■ **TASK DESCRIPTION**
Your task is to copy every line below that contains the word "illustrate".

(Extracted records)
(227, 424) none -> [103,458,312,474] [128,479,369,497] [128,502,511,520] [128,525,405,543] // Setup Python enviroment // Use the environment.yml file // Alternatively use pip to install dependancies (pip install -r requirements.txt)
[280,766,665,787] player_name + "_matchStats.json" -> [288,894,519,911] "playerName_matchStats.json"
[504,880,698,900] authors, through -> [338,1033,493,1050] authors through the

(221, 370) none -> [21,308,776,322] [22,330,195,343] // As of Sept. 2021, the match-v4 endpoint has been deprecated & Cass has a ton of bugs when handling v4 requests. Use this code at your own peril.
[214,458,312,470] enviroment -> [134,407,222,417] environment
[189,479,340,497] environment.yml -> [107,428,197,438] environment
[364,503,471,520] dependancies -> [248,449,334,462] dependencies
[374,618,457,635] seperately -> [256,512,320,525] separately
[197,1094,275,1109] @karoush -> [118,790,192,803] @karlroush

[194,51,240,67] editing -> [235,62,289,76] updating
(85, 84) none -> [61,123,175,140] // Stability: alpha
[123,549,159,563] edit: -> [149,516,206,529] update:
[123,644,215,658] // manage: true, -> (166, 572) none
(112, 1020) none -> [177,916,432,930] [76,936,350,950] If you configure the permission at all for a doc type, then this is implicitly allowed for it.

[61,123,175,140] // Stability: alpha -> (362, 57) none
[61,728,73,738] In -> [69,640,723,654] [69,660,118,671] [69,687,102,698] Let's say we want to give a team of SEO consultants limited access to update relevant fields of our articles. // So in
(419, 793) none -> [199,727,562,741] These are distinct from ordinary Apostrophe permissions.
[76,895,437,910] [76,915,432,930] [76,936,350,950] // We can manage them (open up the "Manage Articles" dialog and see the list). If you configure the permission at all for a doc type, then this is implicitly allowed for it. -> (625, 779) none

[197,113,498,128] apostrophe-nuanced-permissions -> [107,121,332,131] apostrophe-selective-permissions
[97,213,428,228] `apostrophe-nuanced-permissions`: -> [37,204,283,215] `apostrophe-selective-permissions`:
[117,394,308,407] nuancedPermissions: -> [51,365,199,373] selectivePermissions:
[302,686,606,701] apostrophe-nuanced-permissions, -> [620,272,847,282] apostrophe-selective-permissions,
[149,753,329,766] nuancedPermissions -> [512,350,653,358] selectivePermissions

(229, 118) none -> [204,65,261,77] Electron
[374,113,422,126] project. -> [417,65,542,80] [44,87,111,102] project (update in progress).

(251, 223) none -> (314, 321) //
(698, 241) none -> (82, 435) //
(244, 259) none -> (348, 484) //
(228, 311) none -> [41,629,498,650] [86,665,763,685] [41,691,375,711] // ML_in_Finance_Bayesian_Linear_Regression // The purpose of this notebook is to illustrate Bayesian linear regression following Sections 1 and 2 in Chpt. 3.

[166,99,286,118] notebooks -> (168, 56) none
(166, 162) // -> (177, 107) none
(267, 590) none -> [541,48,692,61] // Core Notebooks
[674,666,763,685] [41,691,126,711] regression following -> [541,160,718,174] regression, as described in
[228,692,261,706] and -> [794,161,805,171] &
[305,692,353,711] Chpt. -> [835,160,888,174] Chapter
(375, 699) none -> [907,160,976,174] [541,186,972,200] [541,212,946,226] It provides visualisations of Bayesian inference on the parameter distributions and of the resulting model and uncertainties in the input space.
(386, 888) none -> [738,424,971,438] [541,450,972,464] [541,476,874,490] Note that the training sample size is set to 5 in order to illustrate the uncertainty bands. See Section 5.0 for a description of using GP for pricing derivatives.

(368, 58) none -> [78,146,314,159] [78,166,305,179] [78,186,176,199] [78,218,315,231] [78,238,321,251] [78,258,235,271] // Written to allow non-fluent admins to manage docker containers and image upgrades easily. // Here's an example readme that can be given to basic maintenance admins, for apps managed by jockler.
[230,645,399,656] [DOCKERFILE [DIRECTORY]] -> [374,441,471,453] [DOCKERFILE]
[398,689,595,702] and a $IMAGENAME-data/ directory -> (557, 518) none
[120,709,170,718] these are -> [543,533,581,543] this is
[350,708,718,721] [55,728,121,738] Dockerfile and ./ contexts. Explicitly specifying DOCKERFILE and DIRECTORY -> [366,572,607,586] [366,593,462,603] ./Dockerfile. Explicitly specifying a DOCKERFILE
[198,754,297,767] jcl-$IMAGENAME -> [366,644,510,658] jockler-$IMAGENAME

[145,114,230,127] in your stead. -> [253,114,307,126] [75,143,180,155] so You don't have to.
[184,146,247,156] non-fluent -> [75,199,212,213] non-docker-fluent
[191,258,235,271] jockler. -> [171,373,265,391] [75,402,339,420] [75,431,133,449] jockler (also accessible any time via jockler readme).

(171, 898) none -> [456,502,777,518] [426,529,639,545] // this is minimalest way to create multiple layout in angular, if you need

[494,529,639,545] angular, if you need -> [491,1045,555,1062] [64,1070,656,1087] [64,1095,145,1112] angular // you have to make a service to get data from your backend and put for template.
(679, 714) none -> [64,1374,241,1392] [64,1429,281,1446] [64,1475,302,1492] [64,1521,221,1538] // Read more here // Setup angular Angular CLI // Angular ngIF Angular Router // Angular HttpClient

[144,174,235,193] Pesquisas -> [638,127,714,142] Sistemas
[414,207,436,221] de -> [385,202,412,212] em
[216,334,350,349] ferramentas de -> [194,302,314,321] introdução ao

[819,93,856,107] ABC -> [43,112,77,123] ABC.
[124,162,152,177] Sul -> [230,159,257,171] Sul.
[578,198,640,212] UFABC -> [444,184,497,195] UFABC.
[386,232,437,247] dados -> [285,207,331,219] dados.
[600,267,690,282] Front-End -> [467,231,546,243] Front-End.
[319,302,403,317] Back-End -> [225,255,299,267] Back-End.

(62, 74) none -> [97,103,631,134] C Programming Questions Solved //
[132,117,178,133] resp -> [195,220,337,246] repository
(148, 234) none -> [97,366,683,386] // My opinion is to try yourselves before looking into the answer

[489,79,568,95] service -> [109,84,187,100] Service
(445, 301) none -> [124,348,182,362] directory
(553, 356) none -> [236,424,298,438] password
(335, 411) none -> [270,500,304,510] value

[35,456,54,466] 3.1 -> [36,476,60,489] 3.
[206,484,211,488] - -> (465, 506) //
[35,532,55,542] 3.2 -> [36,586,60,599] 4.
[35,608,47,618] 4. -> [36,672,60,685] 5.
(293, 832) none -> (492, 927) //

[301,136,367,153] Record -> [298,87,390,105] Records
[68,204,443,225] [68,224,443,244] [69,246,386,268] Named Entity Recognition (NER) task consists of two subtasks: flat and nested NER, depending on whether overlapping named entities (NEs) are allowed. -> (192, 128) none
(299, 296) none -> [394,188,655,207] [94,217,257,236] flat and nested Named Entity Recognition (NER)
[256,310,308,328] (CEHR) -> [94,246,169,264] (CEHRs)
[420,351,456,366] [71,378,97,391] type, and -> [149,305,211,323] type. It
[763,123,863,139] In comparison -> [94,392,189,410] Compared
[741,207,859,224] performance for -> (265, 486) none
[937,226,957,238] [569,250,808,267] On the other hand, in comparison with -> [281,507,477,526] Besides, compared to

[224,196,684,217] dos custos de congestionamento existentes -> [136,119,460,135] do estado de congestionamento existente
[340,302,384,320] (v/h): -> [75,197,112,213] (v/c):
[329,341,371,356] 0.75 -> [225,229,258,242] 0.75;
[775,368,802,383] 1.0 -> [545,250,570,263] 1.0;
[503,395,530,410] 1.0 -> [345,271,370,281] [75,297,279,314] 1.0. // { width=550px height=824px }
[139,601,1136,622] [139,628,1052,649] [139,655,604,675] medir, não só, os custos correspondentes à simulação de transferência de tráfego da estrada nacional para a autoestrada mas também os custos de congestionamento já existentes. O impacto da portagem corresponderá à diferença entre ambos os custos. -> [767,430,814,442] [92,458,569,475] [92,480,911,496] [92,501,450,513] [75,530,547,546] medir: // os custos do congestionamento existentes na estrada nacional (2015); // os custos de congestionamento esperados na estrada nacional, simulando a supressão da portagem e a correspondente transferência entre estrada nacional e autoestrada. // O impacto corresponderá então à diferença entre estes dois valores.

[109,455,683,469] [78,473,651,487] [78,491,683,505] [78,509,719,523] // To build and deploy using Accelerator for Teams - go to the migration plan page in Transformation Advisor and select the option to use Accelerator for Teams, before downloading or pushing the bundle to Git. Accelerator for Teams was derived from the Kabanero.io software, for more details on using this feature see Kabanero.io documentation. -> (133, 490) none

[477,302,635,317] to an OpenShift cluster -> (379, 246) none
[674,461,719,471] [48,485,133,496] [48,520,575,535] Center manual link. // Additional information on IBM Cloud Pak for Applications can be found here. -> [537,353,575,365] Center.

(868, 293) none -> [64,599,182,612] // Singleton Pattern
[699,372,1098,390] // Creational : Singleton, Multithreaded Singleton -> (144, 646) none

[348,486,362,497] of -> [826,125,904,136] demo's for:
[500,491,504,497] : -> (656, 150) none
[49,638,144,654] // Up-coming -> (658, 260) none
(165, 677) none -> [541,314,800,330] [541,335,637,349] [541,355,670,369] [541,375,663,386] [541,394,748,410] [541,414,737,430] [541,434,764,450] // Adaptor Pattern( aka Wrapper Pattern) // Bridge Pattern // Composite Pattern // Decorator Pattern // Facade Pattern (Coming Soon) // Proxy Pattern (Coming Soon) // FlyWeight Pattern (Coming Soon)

■ **RESPONSE TO THE TASK**
(228, 311) none -> [41,629,498,650] [86,665,763,685] [41,691,375,711] // ML_in_Finance_Bayesian_Linear_Regression // The purpose of this notebook is to illustrate Bayesian linear regression following Sections 1 and 2 in Chpt. 3.
(386, 888) none -> [738,424,971,438] [541,450,972,464] [541,476,874,490] Note that the training sample size is set to 5 in order to illustrate the uncertainty bands. See Section 5.0 for a description of using GP for pricing derivatives.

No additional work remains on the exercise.